Of course, if the OGP ends up as a self-congratulatory club of countries puffing themselves up over pretty commitments, it won’t matter that the majority of East Africa abstains. This is why the structure of the initiative is critical.

First, because the partnership comprises both civil society and government, citizen engagement is built into both the formulation and monitoring of commitments.
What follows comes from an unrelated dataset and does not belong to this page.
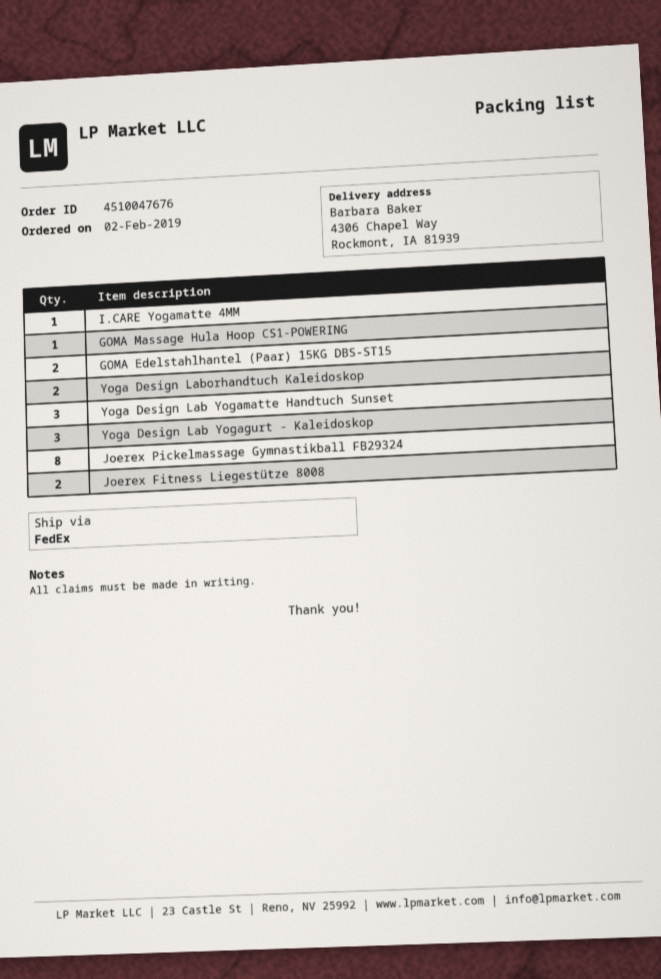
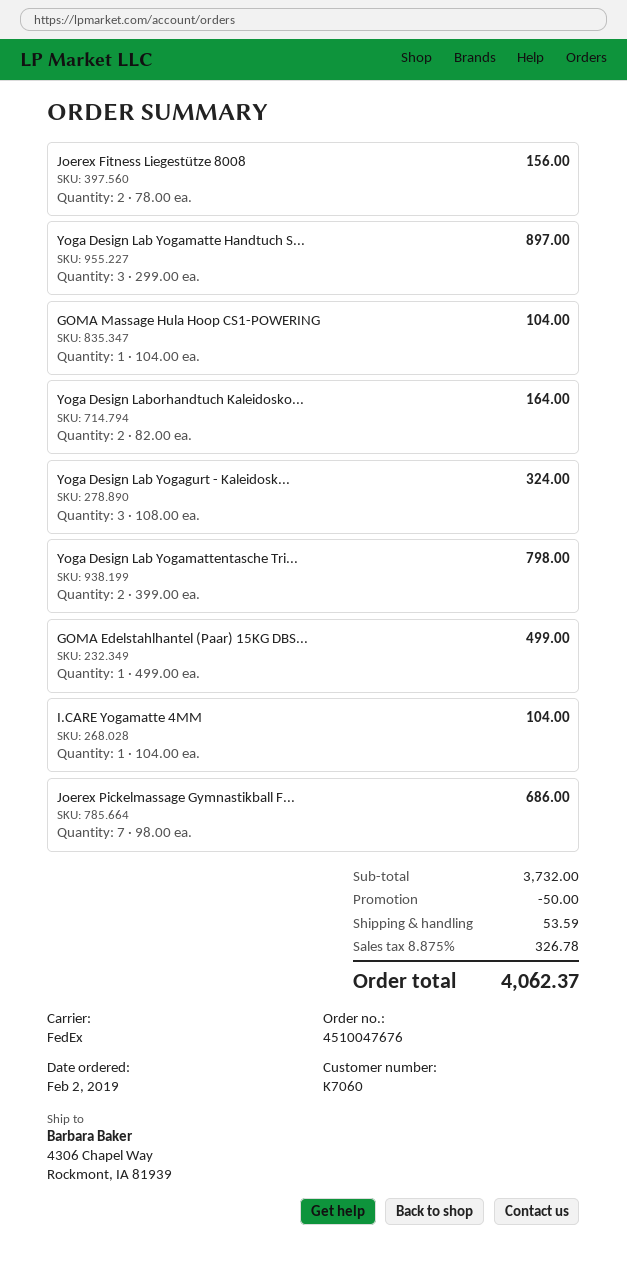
GOMA Edelstahlhantel (Paar) 15KG DBS-ST15: 2 -> 1
Joerex Pickelmassage Gymnastikball FB29324: 8 -> 7
Yoga Design Lab Yogamattentasche Tri...: none -> 2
Second, the phased approach to implementing the partnership means that civil society in countries that have pledged to join later, such as Kenya and Tanzania, can use the commitments made by the eight first-mover countries as leverage to push their governments to be more ambitious.

So how aggressive are the targets for the first eight countries? Consider Indonesia.

The Indonesian government has pledged to make available, at facility level, information about budgets, actual disbursements and actual spending for all elementary and junior high schools, and all community hospitals.

The government argues that access to information about subsidies for health, education and poverty reduction programmes will help to ensure that these subsidies are distributed fairly. It may also reduce leakage.

This information is to be complemented by transparent budget allocation and execution information at both national and district level, allowing citizens to put facility level data in a broader context.

The Philippines exemplifies another aspect of the OGP: Lead countries not only have ambitious targets, but they have in many cases already blazed a trail on transparency and civic participation that other countries might emulate.

The Philippines has committed to a bold programme of institutionalising social audits through a partnership between the auditor, executive agencies and civil society. But this builds on existing partnerships to monitor service quality at agency level between, for example, Filipino CSOs and the Public Works and Social Welfare Departments.

Kenya and Tanzania have both made selective improvements in transparency in recent years. For example, Kenya has created a web portal that provides easy access to an array of government information.